TD, no - no loudhailers, except the tannoy at the start. Lots of military and FBI, although not obviously armed to the teeth as I though they might have been (although who knows what the ones I didn't see were doing). At the start apparently there's usually a fly-past from military fighter jets, but this year we got formation air ambulances from the National Guard who, sadly, were all too busy last year.
I was really beginning to struggle by about mile 17. I'm still trying to work out why, but I think it was a combination of things - not enough hill training, not enough tapering, and underestimating the stress of travelling so far to a race. But I should have found it easier than I did. There are a lot of hills between miles 17 and 23. I didn't even realise I'd been up the famous 'Heartbreak Hill' until I got to the top and someone shouted 'you've beaten Heartbreak Hill!'. But there's still a long way to go after that.
The crowd got bigger and bigger as we got nearer the finish. But even that couldn't keep me going. Coming out of a short tunnel around mile 25 (reminded me if Paris)I had to stop and walk when I started to feel a bit peculiar. I managed to get going again and got a huge roar from the crowd, bless them.
Coming down the final straight along Boylston Street, I confess I had a lump in my throat. Just thinking of all the runners who've done the same, and especially this year. All the weekend, and all the way round, there have been 'Boston Strong' signs everywhere. I've never been in a race before where people have shouted 'thank you for running' - and we heard it all the way. The finish straight was where I realised I was taking part in a really historic event.
The finish time of 4:16 was, I admit, rather disappointing. Especially as I had finished faster in the Isle of Man, where I walk/ran from the start, which is an interesting fact in itself. I need to process what went wrong and learn from it.
Best moment? The first few miles, running through the woods, thinking 'this is it, I'm really here'. Worst moment? Somewhere around mile 19, when I took a swig from my Perpetuem bottle and got my tongue stuck in the sports cap. Aargh! Most surreal moment? Being overtaken by a woman singing hymns, loudly.
And finally, a word about the virtual support. I was so aware, all the way round, that you lot were willing me on. Every 5k marker I knew you'd be watching. You've all been so kind, and so supportive, I genuinely couldn't have got here without you. And especially Scott, who has more or less given up sleep for the past three days just to keep me chatting, steady my nerves, make me laugh and always saying the right thing at the right time. I'm a very lucky girl.
Having not run Boston before, my experience this year may be different from other years, as after the bombings this was a very special race for many people. At the pre race party I spoke to a woman who had been injured at the finish line, and hadn't run a race since. She felt she had to do it or she wouldn't race again, but she wasn't looking forward to the finishing stretch and was afraid she might freeze. She was hoping the crowd would get her across the line - I'm sure they did.
The start is surprisingly low key for such a big race.

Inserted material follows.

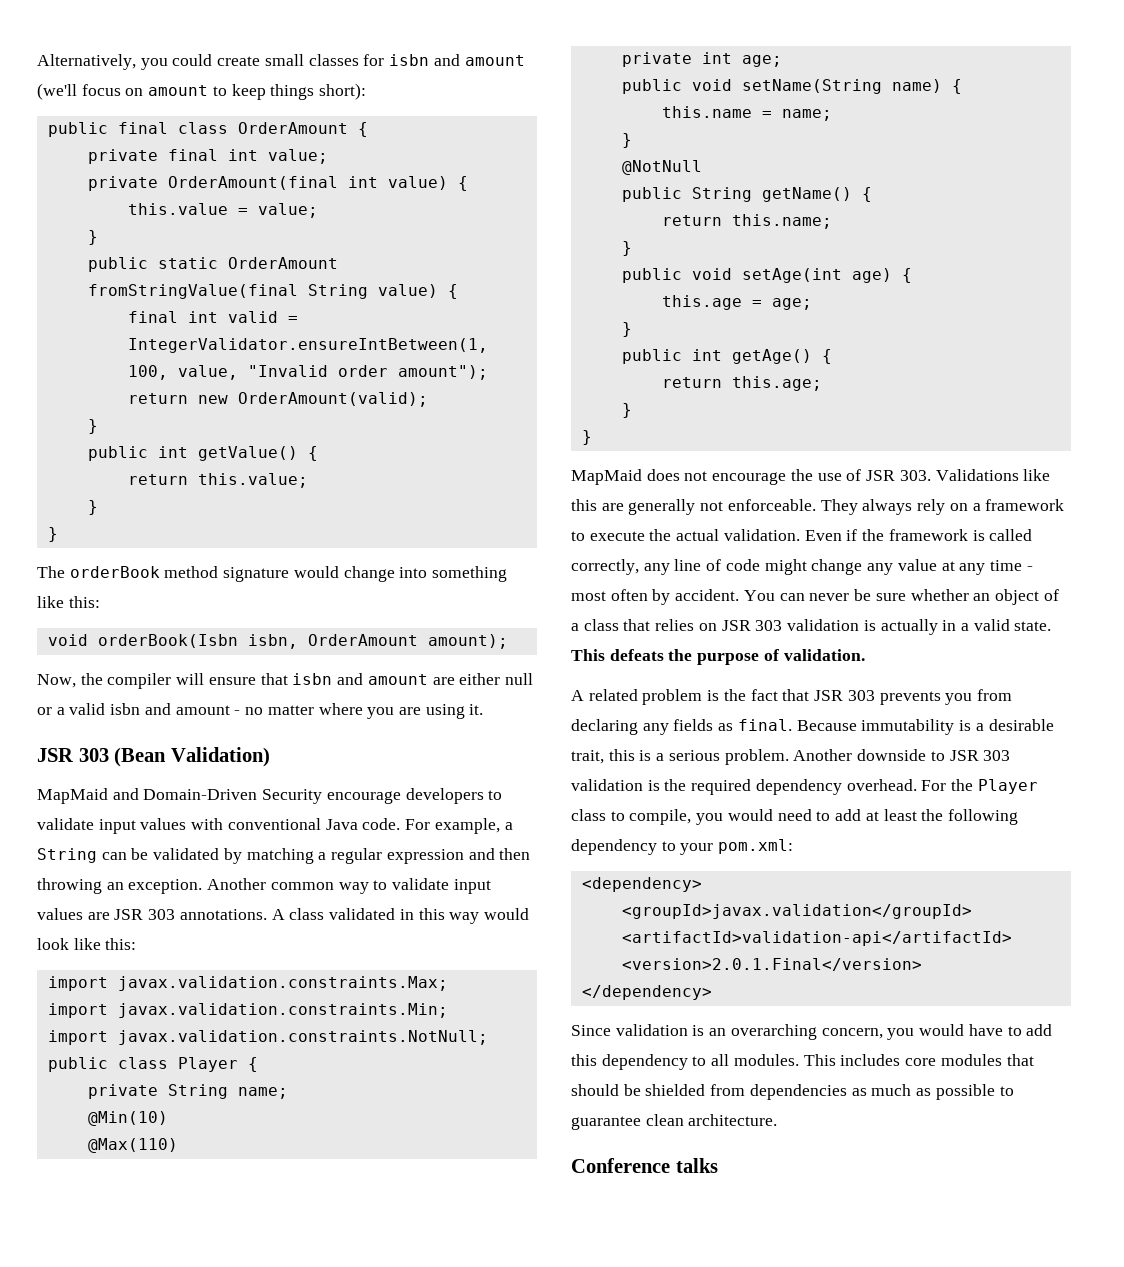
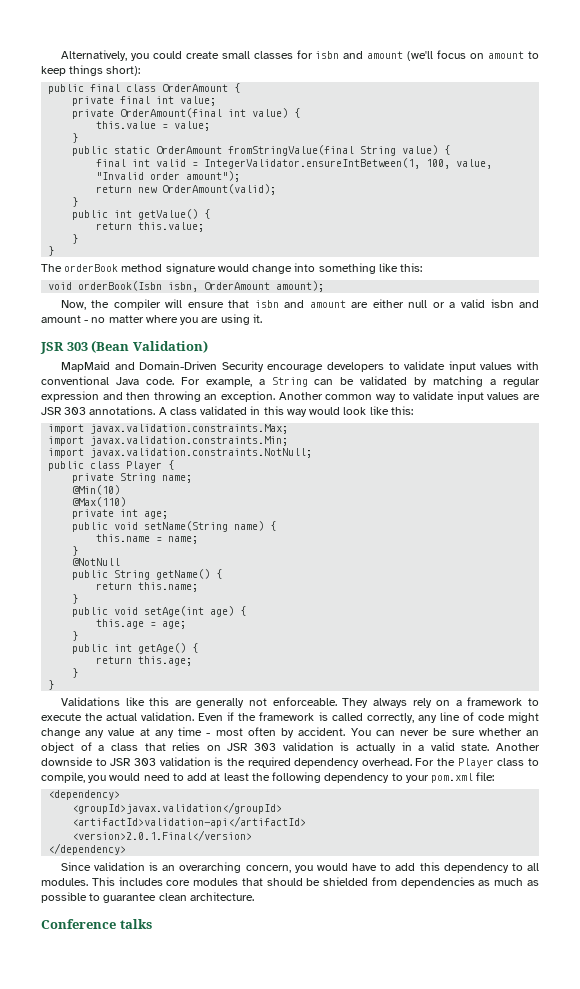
[571,469,931,485] MapMaid does not encourage the use of JSR 303. -> (55, 685) none
[571,649,865,665] [571,689,1012,705] [571,719,1054,735] [571,749,789,765] This defeats the purpose of validation. // A related problem is the fact that JSR 303 prevents you from declaring any fields as final. Because immutability is a desirable trait, this is a serious problem. -> (490, 747) none
[718,839,794,854] pom.xml: -> [431,772,495,783] pom.xml file:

We were all bussed out to Hopkinton, on a fleet which seemed to consist of every school bus in Massachusetts. Hopkinton itself is just a small town in the middle of nowhere, and the race is, I think, the only thing that ever happens there. The 'runners' village' was a tented area with food, drink and inevitably not enough portaloos. Because there were only runners and organisers there, the atmosphere was rather calmer than it had been at the expo and the pasta party. I had worried it might all be a bit overwhelming, but it was fine. We had a couple of hours to wait, then we were called up to the start according to our pen numbers. The organisation was really remarkable, getting so many people to the start (there were 6,000 extra this year).
The start is along the main street - imagine the set of the Witches of Eastwick. As it was a rolling start, I almost missed the timing mats - then we were off. I hadn't expected the route to be so pretty, especially in the early stages. The countryside is lovely, and it's real New England - lots of painted wooden houses. I tried to hold the pace back, although the downhill at the start made it hard. One difference about Boston is that they are pretty diligent about which pen you start in - and because you have to submit proof of your time, it means the people in your pen are running at your pace, not wildly optimistic as they can be at other races. So there wasn't much dodging and weaving.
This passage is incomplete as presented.